Vous le portez comment vous le masque ? Avec des lunettes de soleil, genre incognito ? Ou en mode maquillage et regard de braise ? La philosophe Avec Aïda N'Diaye propose une lecture de cette nouvelle pratique de protection arrivée avec la pandémie.

Penser le port du masque
Penser le port du masque © Getty / Images By Tang Ming Tung

Vous les avez cousus vous-mêmes ou achetés par paquets de cinquante ? Bon quoi qu’il en soit le masque sera bel et bien l’accessoire incontournable de notre été, et de notre déconfinement. Et je dois bien vous avouer que j’ai du mal à m’y faire.... 

Alors il y a, bien sûr, une part de réticence culturelle, car cette pratique est nouvelle pour nous. Il y a aussi une dimension symbolique : porter un masque, n’est-ce pas manifester qu’on se méfie des autres ? Mais ce n’est pas là la source de ma gêne car j’interprète plutôt le masque comme une marque de considération pour l’autre

. Et puis, bien sûr, en cachant une grande partie du visage, le masque nous prive en partie de ses expressions, bien utiles souvent pour comprendre autrui. Mais ce n’est rien de tout cela qui me déstabilise dans cette société masquée. I

l y a je crois quelque chose de plus fondamental qui se joue et pour le comprendre je vous propose de nous intéresser aux très belles analyses d’Emmanuel Levinas. Marqué par la Shoah, ce philosophe français place l’éthique au cœur de sa pensée. 

Et, précisément, le visage y tient une place centrale : par sa totalité et sa nudité il me révèle l’humanité de l’autre

Sa totalité d’abord : le visage est un et c’est précisément quand je commence à en isoler et à en détailler les parties que j’objectifie l’autre et que je perds la relation authentiquement humaine que je peux avoir à lui.
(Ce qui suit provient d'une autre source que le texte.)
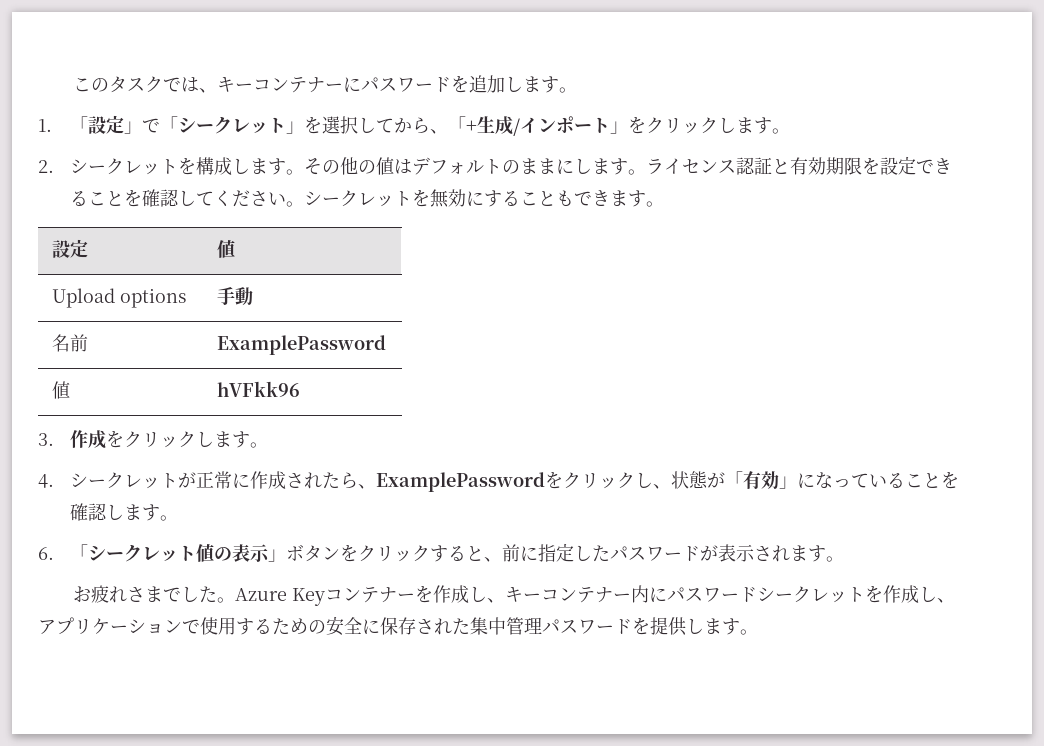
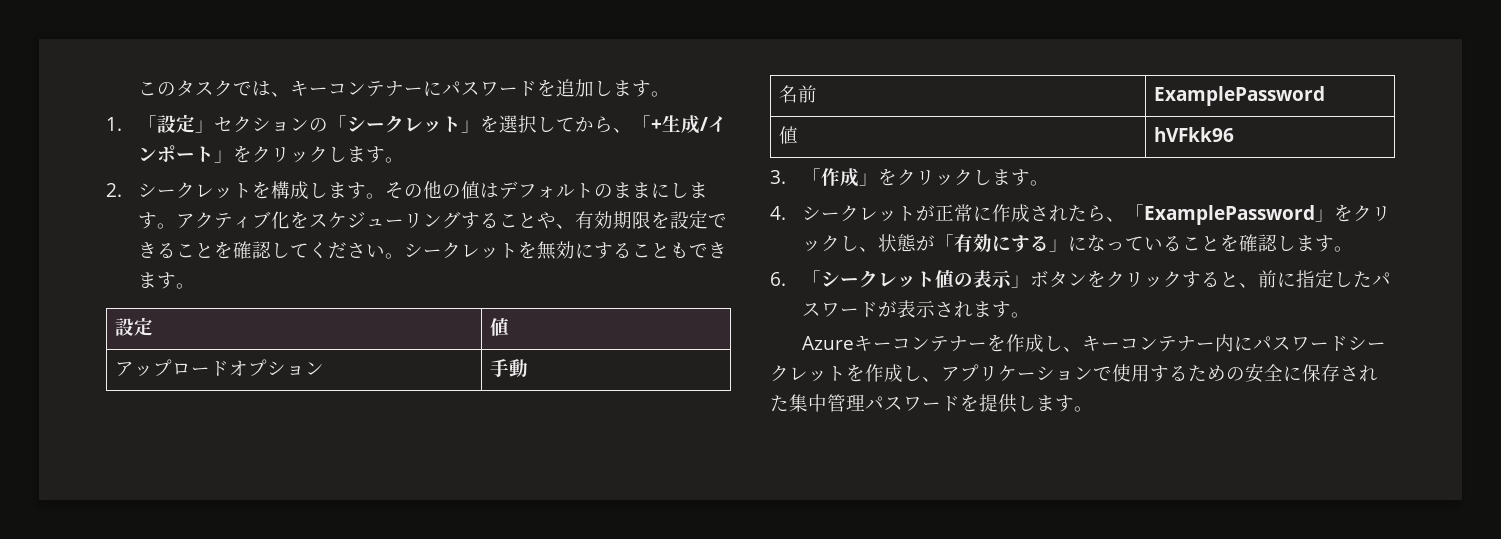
- 1.「設定」で「シークレット」を選択してから、「+生成/インポート」をクリックします。
+ 1.「設定」セクションの「シークレット」を選択してから、「+生成/インポート」をクリックします。
- ライセンス認証と有効期限を設定できることを確認してください。
+ アクティブ化をスケジューリングすることや、有効期限を設定できることを確認してください。
- Upload options | 手動
+ アップロードオプション | 手動
- 3.作成をクリックします。
+ 3.「作成」をクリックします。
- 4.シークレットが正常に作成されたら、ExamplePasswordをクリックし、状態が「有効」になっていることを確認します。
+ 4.シークレットが正常に作成されたら、「ExamplePassword」をクリックし、状態が「有効にする」になっていることを確認します。
- お疲れさまでした。Azure Keyコンテナーを作成し、キーコンテナー内にパスワードシークレットを作成し、アプリケーションで使用するための安全に保存された集中管理パスワードを提供します。
+ Azureキーコンテナーを作成し、キーコンテナー内にパスワードシークレットを作成し、アプリケーションで使用するための安全に保存された集中管理パスワードを提供します。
Alors, les mots de Lévinas résonnent particulièrement avec notre nouveau quotidien. Je vous les lis :

Je pense […], dit-il, que l’accès au visage est d’emblée éthique. C’est lorsque vous voyez un nez, des yeux, un front, un menton, et que vous pouvez les décrire, que vous vous tournez vers autrui comme vers un objet. 

Il y a donc, dans la totalité du visage de l’autre, le face-à-face avec un absolu : on ne peut saisir l’autre, ni son visage, comme on saisit tout autre objet et c’est en cela que le visage est immédiatement éthique : il est porteur d’une injonction au respect. 

Or, cela repose sur la nudité du visage qui concentre l’humanité et la vulnérabilité de l’autre et dont nous prive justement le port du masque. Alors, on pourra dire que le regard suffit à concentrer l’humanité et même l’expression ou les émotions d’autrui. Mais au contraire, Levinas affirme : 

La meilleure manière de rencontrer autrui, c’est de ne pas même remarquer la couleur de ses yeux !

C’est donc bien le visage dans sa totalité et dans sa nudité, et non le seul regard, qui incarne notre humanité

Le masquer, c’est bouleverser le rapport que nous avons aux autres, c’est presque rendre impossible ou incroyablement plus difficile ce rapport immédiatement éthique que nous avons à autrui. Alors certes, dans la vie d’avant, quelque chose s’était déjà perdu, tant nous nous étions habitués à être sur nos téléphones ou tout simplement à ne plus prêter réellement attention à toutes les personnes que nous croisions quotidiennement. 

Mais dans notre nouveau monde, apparaît, il me semble, comme une évidence tout ce que représente la totalité nue et absolue des visages d’autrui. Ce n’est pas qu’une question de communication ou d’expression et ce n’est pas simplement rattrapable par le regard. Il y a un bouleversement bien plus fondamental dans notre rapport à autrui. Alors pas de panique Ali, je ne suis pas en train de suggérer que l’on relance le débat sur l’utilité du port du masque hein !! Simplement, et même si nous nous y ferons sans doute, acceptons aussi ce que cette pratique a de profondément déstabilisant.